Modelling coupled water and nutrient uptake by the plant root system: a mathematical and numerical approach explicitly based on the root system architecture

A finite element code for 3D water solutes transfer in soils was developed within the FAFEMO and FreeFem++ calculation platforms. The advantage is to have a high performance, parallelized, computer code which can be executed faster for large 3D problems. In collaboration with CReSTIC (Reims), a first code for geometric coupling between soil and root architecture was developed and is presently further implemented. In order to couple efficiently the 3D soil transfer model with water and nutrient uptake by a functional root system architecture, we have developed an "equivalent" modeling at the macroscopic scale (i.e. at the scale of a voxel of the soil mesh). This equivalent modeling represents simplified transfers and interactions taking place at small scale near the roots and results in a water potential or concentration sensed by the roots at the soil-root interface. This allows easier introduction into the soil transfer model of complex root architectures simulated by architectural models, independently of the soil meshing and allowing for efficient and precise calculations. This equivalent model has been tested with an explicit modeling of roots, i.e. by finely meshing soil and roots in the soil transfer model, in 2D and 3D. We have applied these models to an analysis of the impact on water uptake and foraging of the available soil water depending as a function of the spatial distribution of the roots (Beudez et al. 2013).
From a more conceptual point of view, works have been done on the "optimality" of the shape and the associated surface of a root system for the uptake of phosphorus in the soil. Mathematically, this translates into a quasi-linear parabolic equation associated with a Freundlich adsorption isotherm, reflecting the transport of P in the soil and coupled to a Michaelis-Menten absorption kinetic of P over the surface area of a shape representing the root.

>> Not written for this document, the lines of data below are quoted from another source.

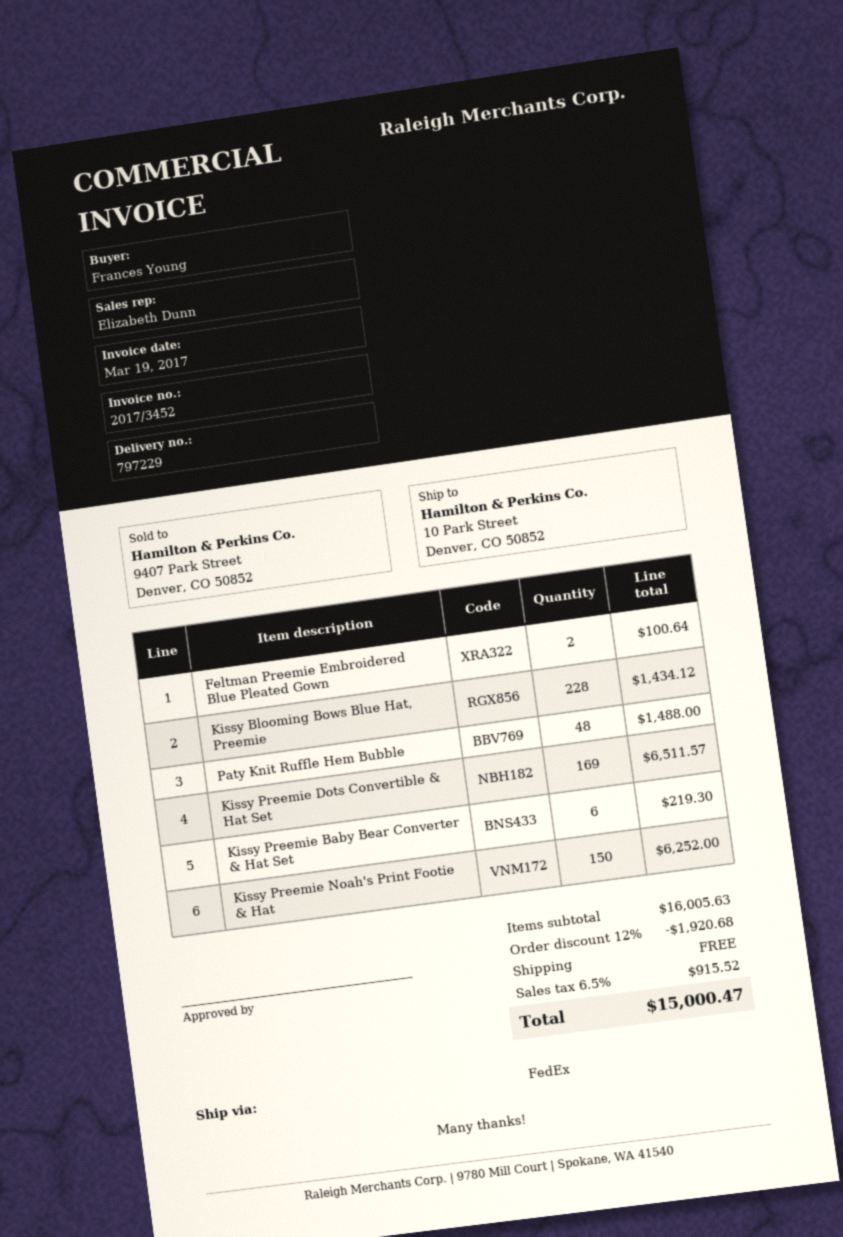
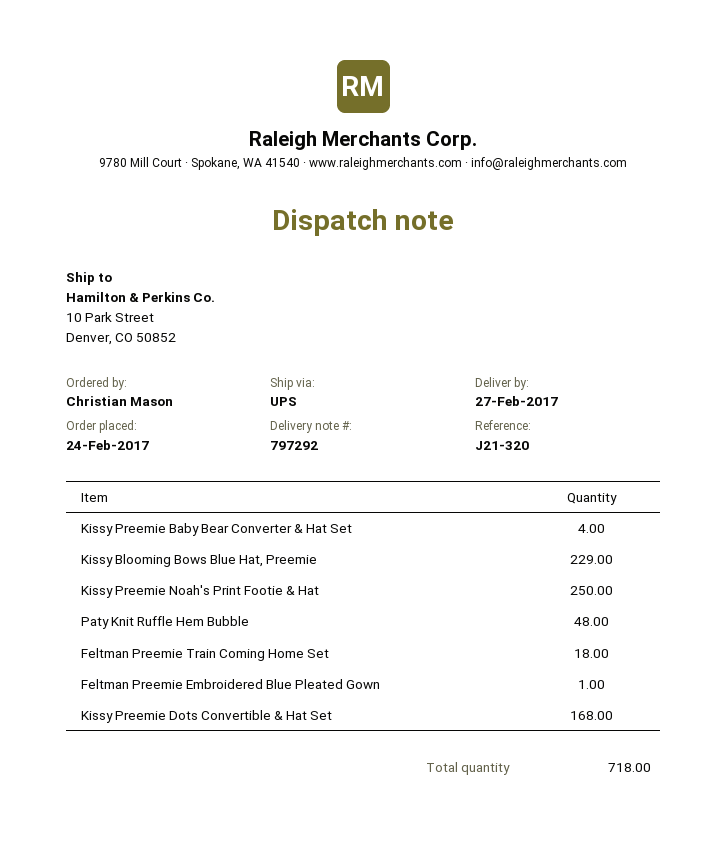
delivery note number: 797229 -> 797292
ordered by: Frances Young -> Christian Mason
shipping method: FedEx -> UPS
Feltman Preemie Embroidered Blue Pleated Gown: 2 -> 1
Kissy Blooming Bows Blue Hat, Preemie: 228 -> 229
Kissy Preemie Dots Convertible & Hat Set: 169 -> 168
Kissy Preemie Baby Bear Converter & Hat Set: 6 -> 4
Kissy Preemie Noah's Print Footie & Hat: 150 -> 250
Feltman Preemie Train Coming Home Set: none -> 18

The existence and uniqueness of solution has been demonstrated for this system of differential equation (including shape and boundary conditions). The equation governing the optimal shape for a given root volume (combined with a root radius) has then been derived and solved numerically with FreeFem + +. It is shown that starting with an initial elliptical root the "optimal" deformations of the shape gradually lead to a branching structure, as in a real root system (Comte et al., 2013).
Finally, from an experimental point of view, we conducted experimental works on the combined effects of water and P availability on the growth of maize seedlings in pots. We found the classic limitation of plant growth due to low P availability, after exhaustion of P stored in the seed. It is also shown that an increased water content in the soil (especially for low [P]) has a positive effect on the overall efficiency of P uptake, but this is not clearly reflected in the P influx calculated per unit length of root. In addition, a feedback was apparent between water content and growth of the root system. These data will later help to test the developed root uptake models, but already pose questions about interactions between availability of soil resources and root growth.